Amongst the moderns we may reckon the "Encomium Moriae" of Erasmus, Barclay's "Euphormio," and a volume of German authors which my ingenious friend Mr. Charles Killigrew once lent me. In the English I remember none which are mixed with prose as Varro's were; but of the same kind is "Mother Hubbard's Tale" in Spenser, and (if it be not too vain to mention anything of my own) the poems of "Absalom" and "MacFlecnoe."

This is what I have to say in general of satire: only, as Dacier has observed before me, we may take notice that the word satire is of a more general signification in Latin than in French or English; for amongst the Romans it was not only used for those discourses which decried vice or exposed folly, but for others also, where virtue was recommended.
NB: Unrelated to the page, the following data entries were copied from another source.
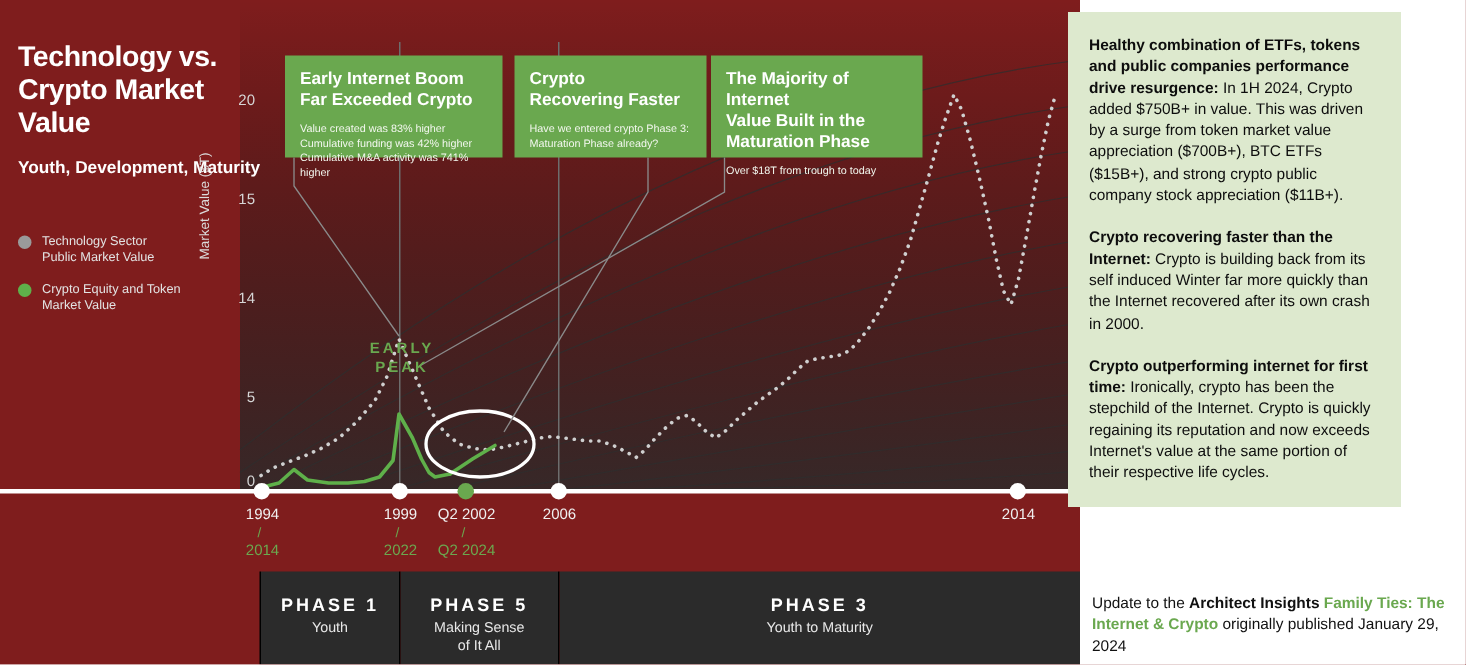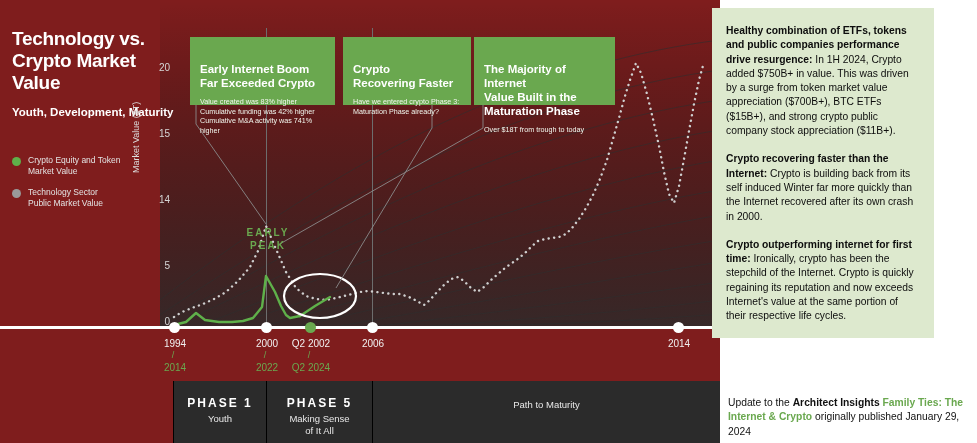--- a/index.html
+++ b/index.html
@@ -33,7 +33,7 @@
   .xtick-slash{position:absolute;top:350px;font-size:9px;color:#6ba84f;transform:translateX(-50%);}
 
   .callout{position:absolute;background:#6aa84f;color:#fff;padding:9px 10px 11px 10px;box-sizing:border-box;}
-  .callout h4{margin:16px 0 7px 0;font-size:11.5px;line-height:14px;font-weight:700;}
+  .callout h4{margin:0 0 7px 0;font-size:11.5px;line-height:14px;font-weight:700;}
   .callout p{margin:0;font-size:7.2px;line-height:9.6px;color:#f2f7ee;font-weight:400;}
 
   .early-peak{position:absolute;color:#6aa84f;font-size:10px;font-weight:700;

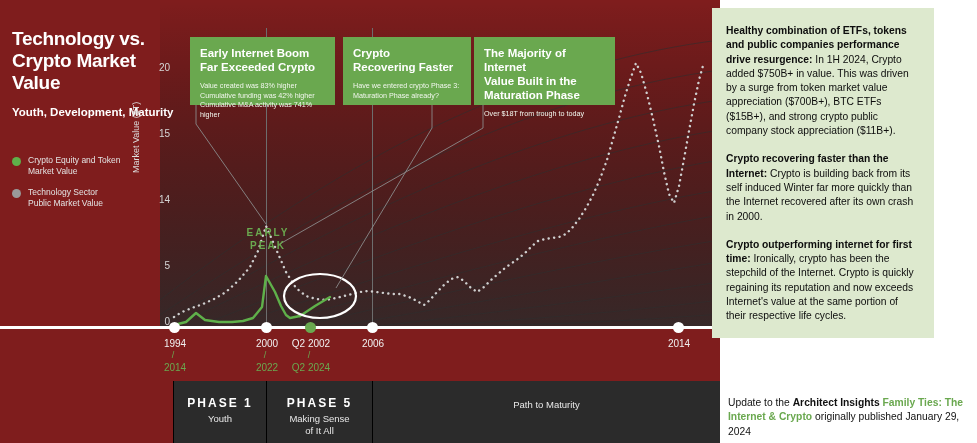--- a/index.html
+++ b/index.html
@@ -105,12 +105,12 @@
 
     <div class="legend">
       <div class="legend-row">
+        <span class="legend-dot" style="background:#9a9a9a;"></span>
+        <span class="legend-txt">Technology Sector<br>Public Market Value</span>
+      </div>
+      <div class="legend-row">
         <span class="legend-dot" style="background:#5fb04a;"></span>
         <span class="legend-txt">Crypto Equity and Token<br>Market Value</span>
-      </div>
-      <div class="legend-row">
-        <span class="legend-dot" style="background:#9a9a9a;"></span>
-        <span class="legend-txt">Technology Sector<br>Public Market Value</span>
       </div>
     </div>
 

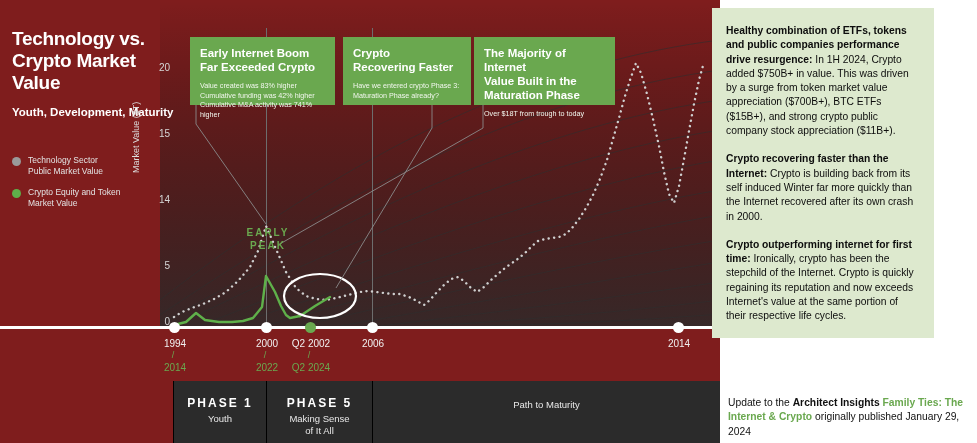--- a/index.html
+++ b/index.html
@@ -155,7 +155,7 @@
     <div class="xdot" style="left:673px;background:#ffffff;"></div>
 
     <div class="xtick-label" style="left:175px;">1994</div>
-    <div class="xtick-label" style="left:267px;">2000</div>
+    <div class="xtick-label" style="left:267px;">1999</div>
     <div class="xtick-label" style="left:311px;">Q2 2002</div>
     <div class="xtick-label" style="left:373px;">2006</div>
     <div class="xtick-label" style="left:679px;">2014</div>

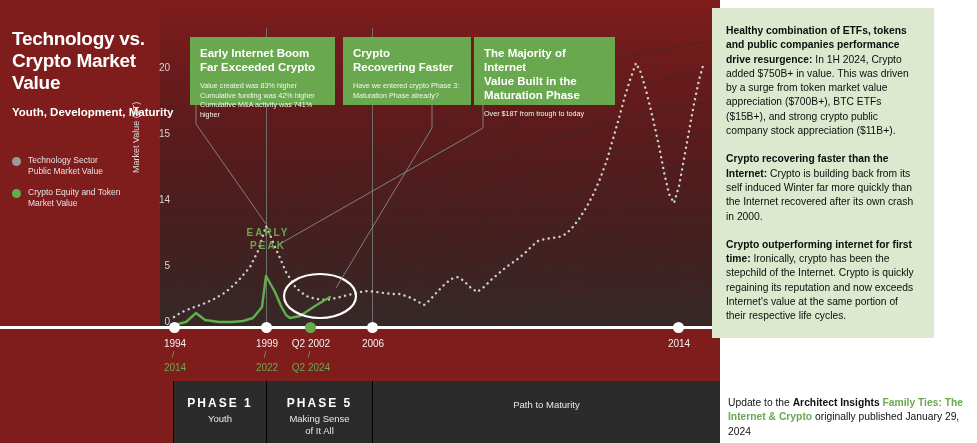--- a/index.html
+++ b/index.html
@@ -190,6 +190,7 @@
       <div class="pd">Making Sense<br>of It All</div>
     </div>
     <div class="phase-lbl" style="left:373px;width:347px;top:396px;">
+      <div class="pn">PHASE 3</div>
       <div class="pd">Path to Maturity</div>
     </div>
   </div>

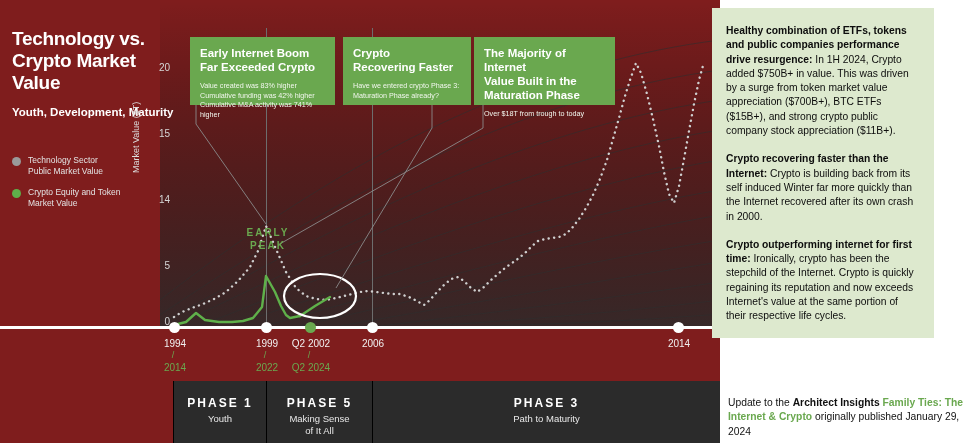--- a/index.html
+++ b/index.html
@@ -191,7 +191,7 @@
     </div>
     <div class="phase-lbl" style="left:373px;width:347px;top:396px;">
       <div class="pn">PHASE 3</div>
-      <div class="pd">Path to Maturity</div>
+      <div class="pd">Youth to Maturity</div>
     </div>
   </div>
But in our modern languages we apply it only to invective poems, where the very name of satire is formidable to those persons who would appear to the world what they are not in themselves; for in English, to say satire is to mean reflection, as we use that word in the worst sense; or as the French call it, more properly, medisance. In the criticism of spelling, it ought to be with i, and not with y, to distinguish its true derivation from satura, not from Satyrus; and if this be so, then it is false spelled throughout this book, for here it is written "satyr," which having not considered at the first, I thought it not worth correcting afterwards. But the French are more nice, and never spell it any otherwise than "satire."

I am now arrived at the most difficult part of my undertaking, which is to compare Horace with Juvenal and Persius. It is observed by Rigaltius in his preface before Juvenal, written to Thuanus, that these three poets have all their particular partisans and favourers.